- **Exercise goal**
Every line from the one with "font-size: 10px ->" through the end of the material below, both ends included, should be transcribed exactly, without pictures.
Start of Information shown
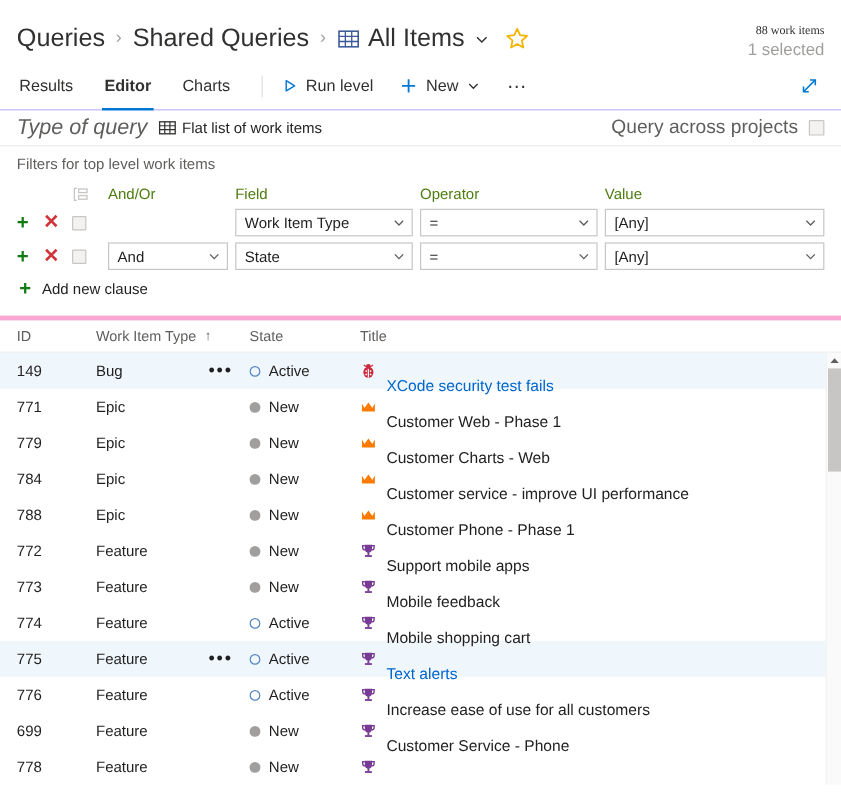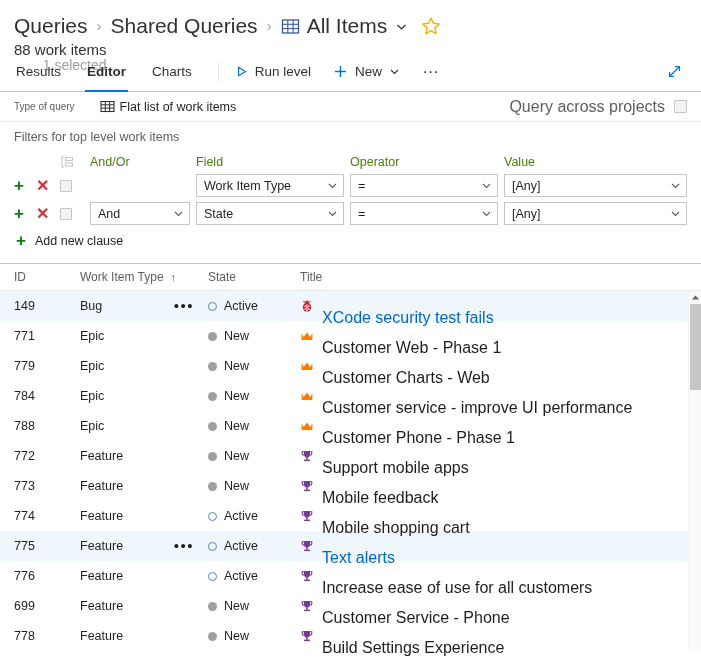"Queries" .header { align-items: flex-start -> center; flex-direction: column -> none }
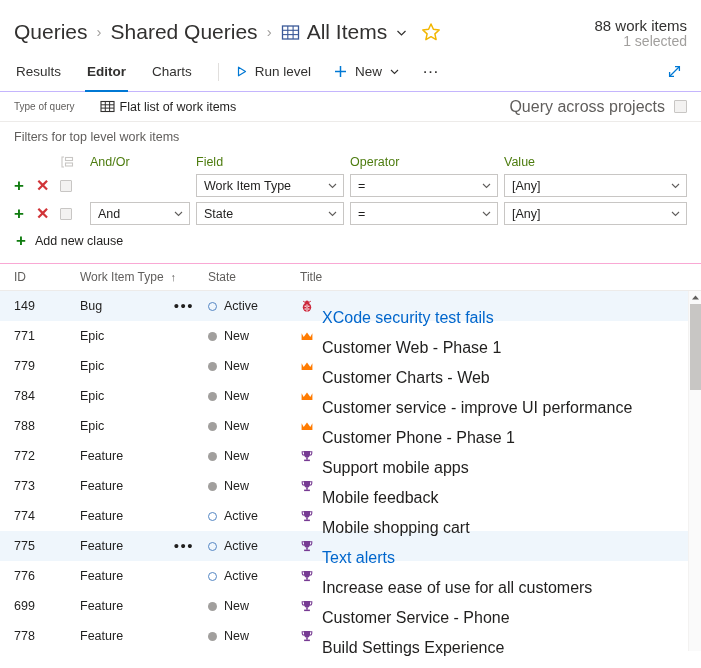"88 work items" .count-main { font-family: none -> Liberation Serif, serif; font-size: 15px -> 10px }
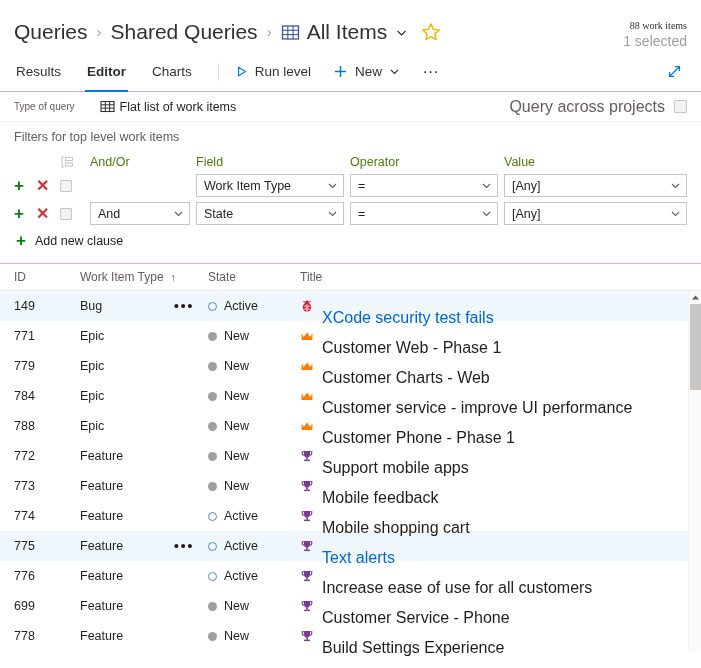"Type of query" .qtype-label { font-size: 10px -> 18px; font-style: none -> italic; margin-right: 25px -> 9px }
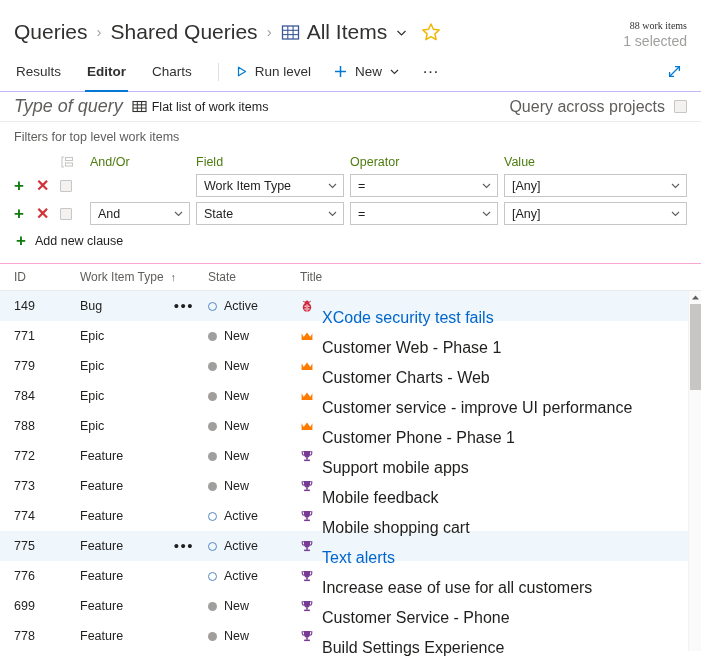"ID" .grid-wrap { border-top: 1px solid #f9a8d4 -> 4px solid #f9a8d4 }
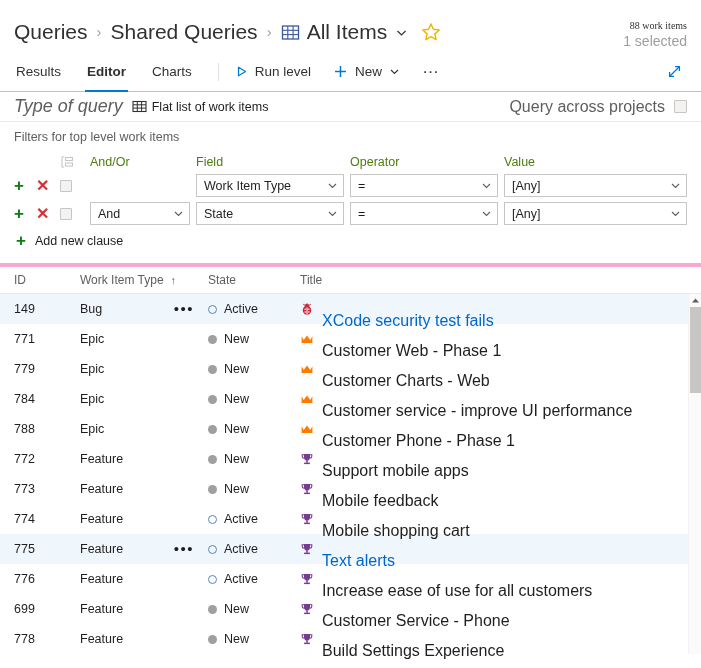"XCode security test fails" .titletext { font-size: 16px -> 13px }
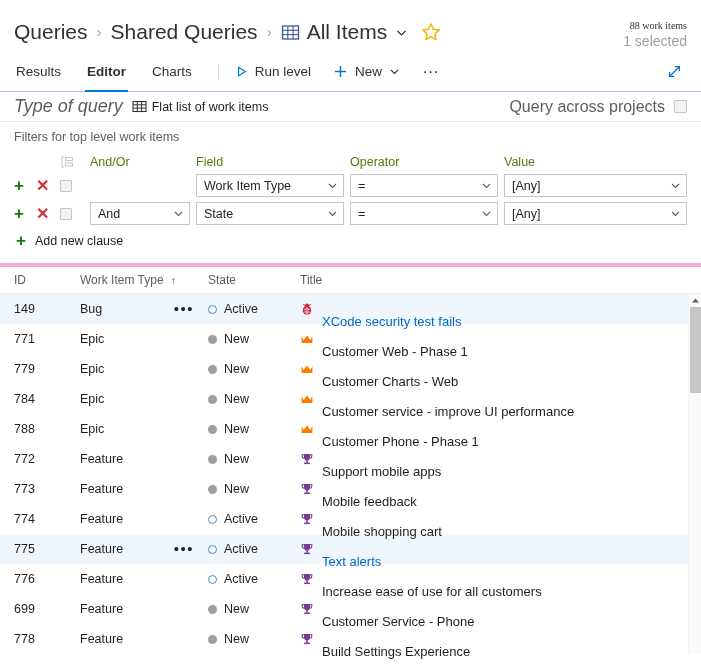"Build Settings Experience" span.titletext { html: <span>Build Settings Experience</span> -> none }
End of Information shown
- **Reply**
"Type of query" .qtype-label { font-size: 10px -> 18px; font-style: none -> italic; margin-right: 25px -> 9px }
"ID" .grid-wrap { border-top: 1px solid #f9a8d4 -> 4px solid #f9a8d4 }
"XCode security test fails" .titletext { font-size: 16px -> 13px }
"Build Settings Experience" span.titletext { html: <span>Build Settings Experience</span> -> none }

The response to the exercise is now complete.